Instructions for the task. Repeat the data in full and exactly. Leave the pictures out.

(Items from a dataset)
- - - -
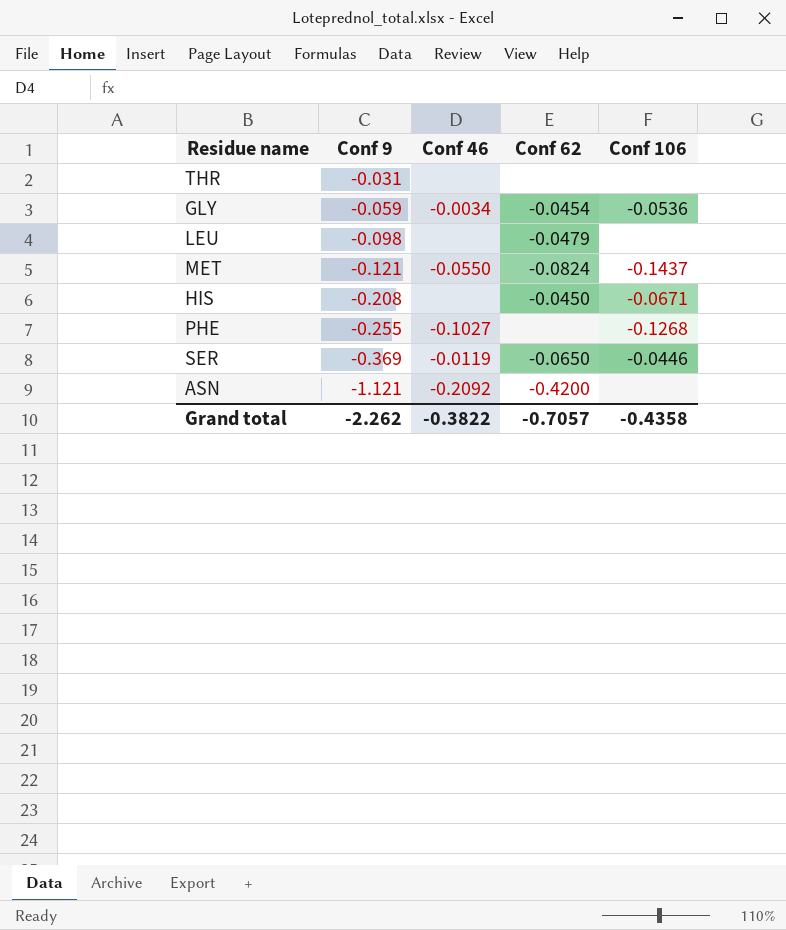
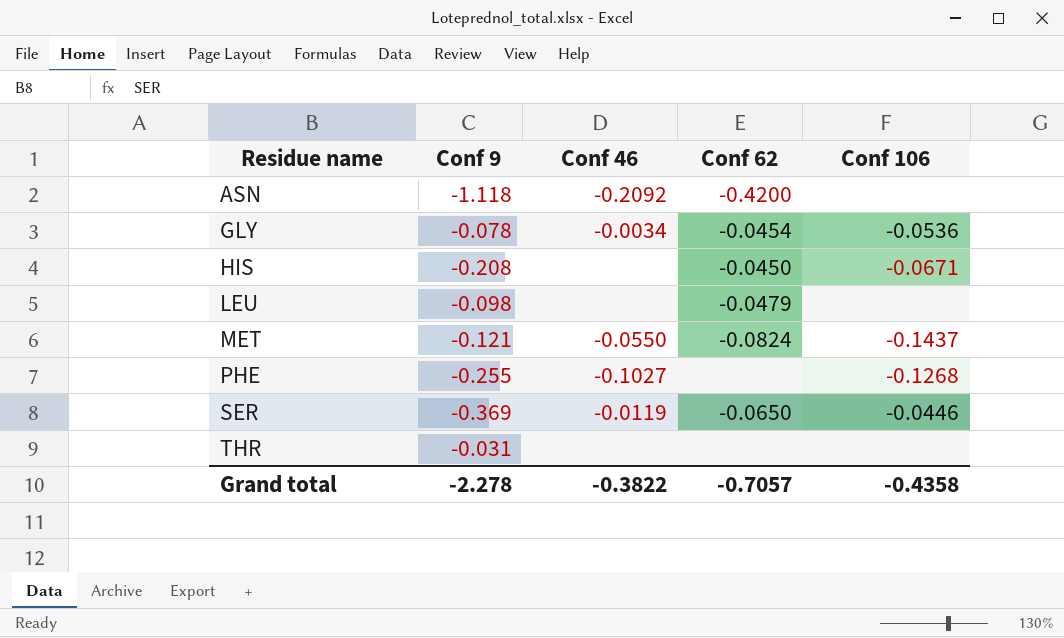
row order: Conf 9 descending -> Residue name ascending
ASN | Conf 9: -1.121 -> -1.118
GLY | Conf 9: -0.059 -> -0.078
Grand total | Conf 9: -2.262 -> -2.278

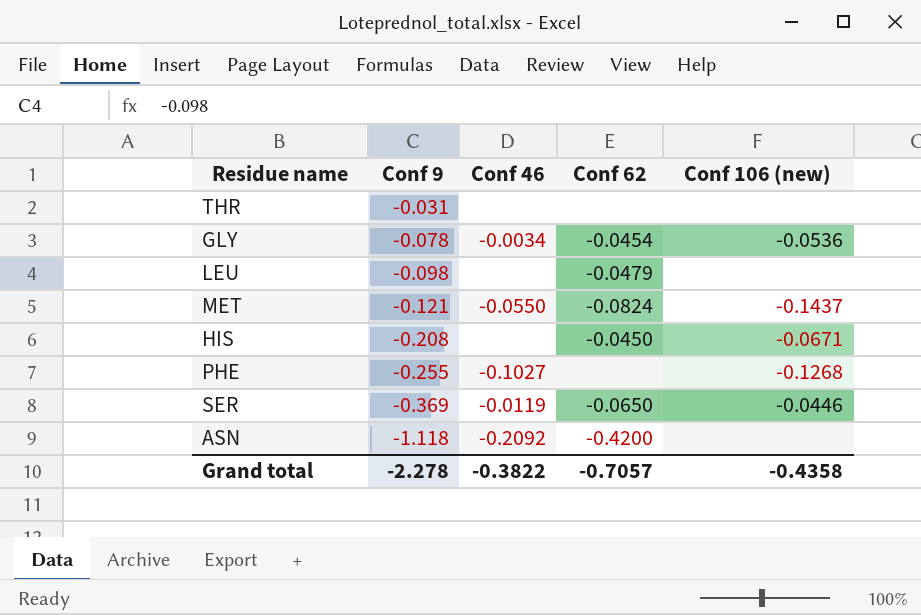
row order: Residue name ascending -> Conf 9 descending
column name: Conf 106 -> Conf 106 (new)

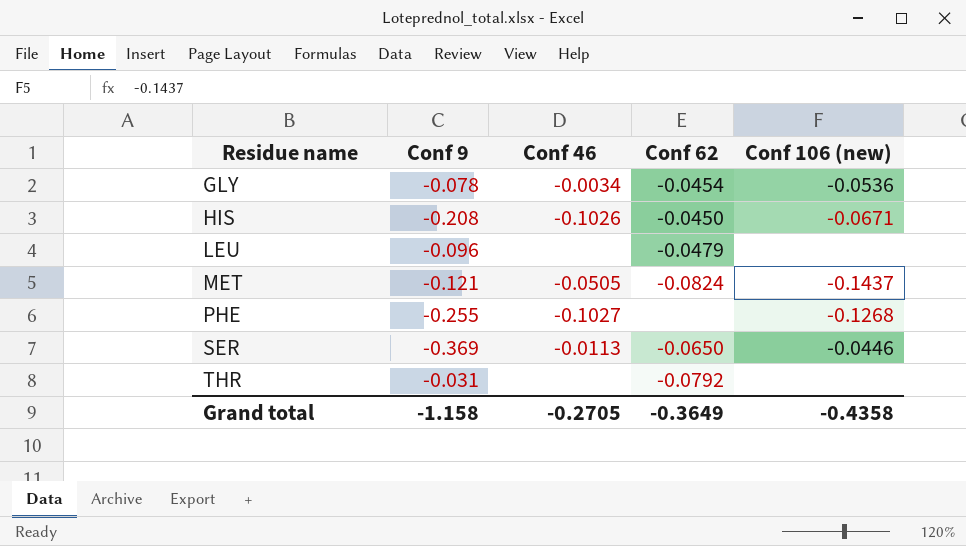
row order: Conf 9 descending -> Residue name ascending
row ASN: -1.118 | -0.2092 | -0.4200 | none -> none
HIS | Conf 46: none -> -0.1026
LEU | Conf 9: -0.098 -> -0.096
MET | Conf 46: -0.0550 -> -0.0505
SER | Conf 46: -0.0119 -> -0.0113
THR | Conf 62: none -> -0.0792
Grand total | Conf 9: -2.278 -> -1.158
Grand total | Conf 46: -0.3822 -> -0.2705
Grand total | Conf 62: -0.7057 -> -0.3649

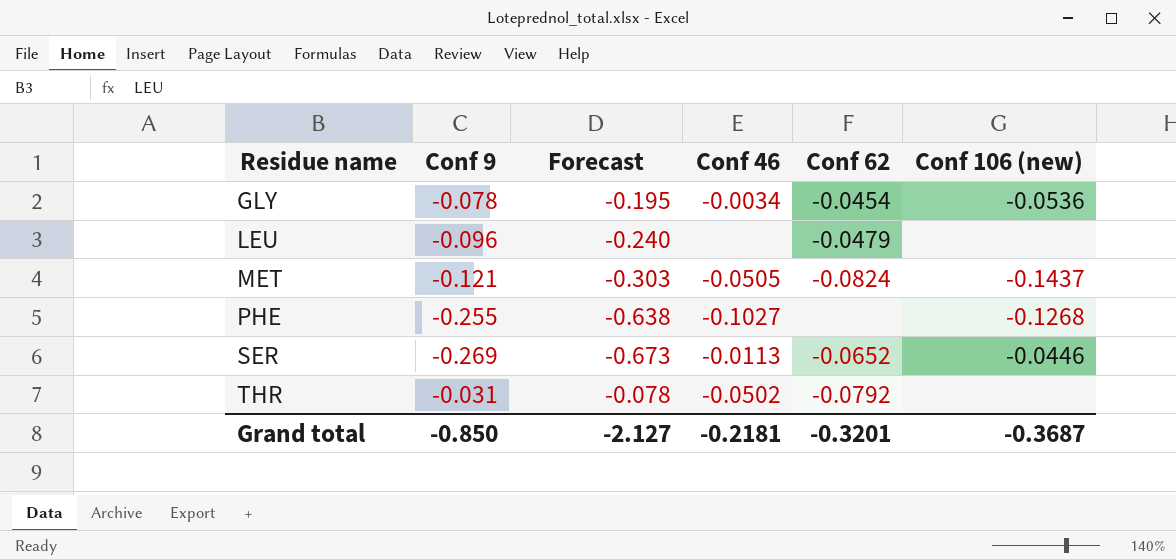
column Forecast | formula: none -> [Conf 9] * 2.5
row HIS: -0.208 | -0.1026 | -0.0450 | -0.0671 -> none
SER | Conf 9: -0.369 -> -0.269
SER | Conf 62: -0.0650 -> -0.0652
THR | Conf 46: none -> -0.0502
Grand total | Conf 9: -1.158 -> -0.850
Grand total | Conf 46: -0.2705 -> -0.2181
Grand total | Conf 62: -0.3649 -> -0.3201
Grand total | Conf 106 (new): -0.4358 -> -0.3687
- - - -
Written response.
row order: Conf 9 descending -> Residue name ascending
ASN | Conf 9: -1.121 -> -1.118
GLY | Conf 9: -0.059 -> -0.078
Grand total | Conf 9: -2.262 -> -2.278

row order: Residue name ascending -> Conf 9 descending
column name: Conf 106 -> Conf 106 (new)

row order: Conf 9 descending -> Residue name ascending
row ASN: -1.118 | -0.2092 | -0.4200 | none -> none
HIS | Conf 46: none -> -0.1026
LEU | Conf 9: -0.098 -> -0.096
MET | Conf 46: -0.0550 -> -0.0505
SER | Conf 46: -0.0119 -> -0.0113
THR | Conf 62: none -> -0.0792
Grand total | Conf 9: -2.278 -> -1.158
Grand total | Conf 46: -0.3822 -> -0.2705
Grand total | Conf 62: -0.7057 -> -0.3649

column Forecast | formula: none -> [Conf 9] * 2.5
row HIS: -0.208 | -0.1026 | -0.0450 | -0.0671 -> none
SER | Conf 9: -0.369 -> -0.269
SER | Conf 62: -0.0650 -> -0.0652
THR | Conf 46: none -> -0.0502
Grand total | Conf 9: -1.158 -> -0.850
Grand total | Conf 46: -0.2705 -> -0.2181
Grand total | Conf 62: -0.3649 -> -0.3201
Grand total | Conf 106 (new): -0.4358 -> -0.3687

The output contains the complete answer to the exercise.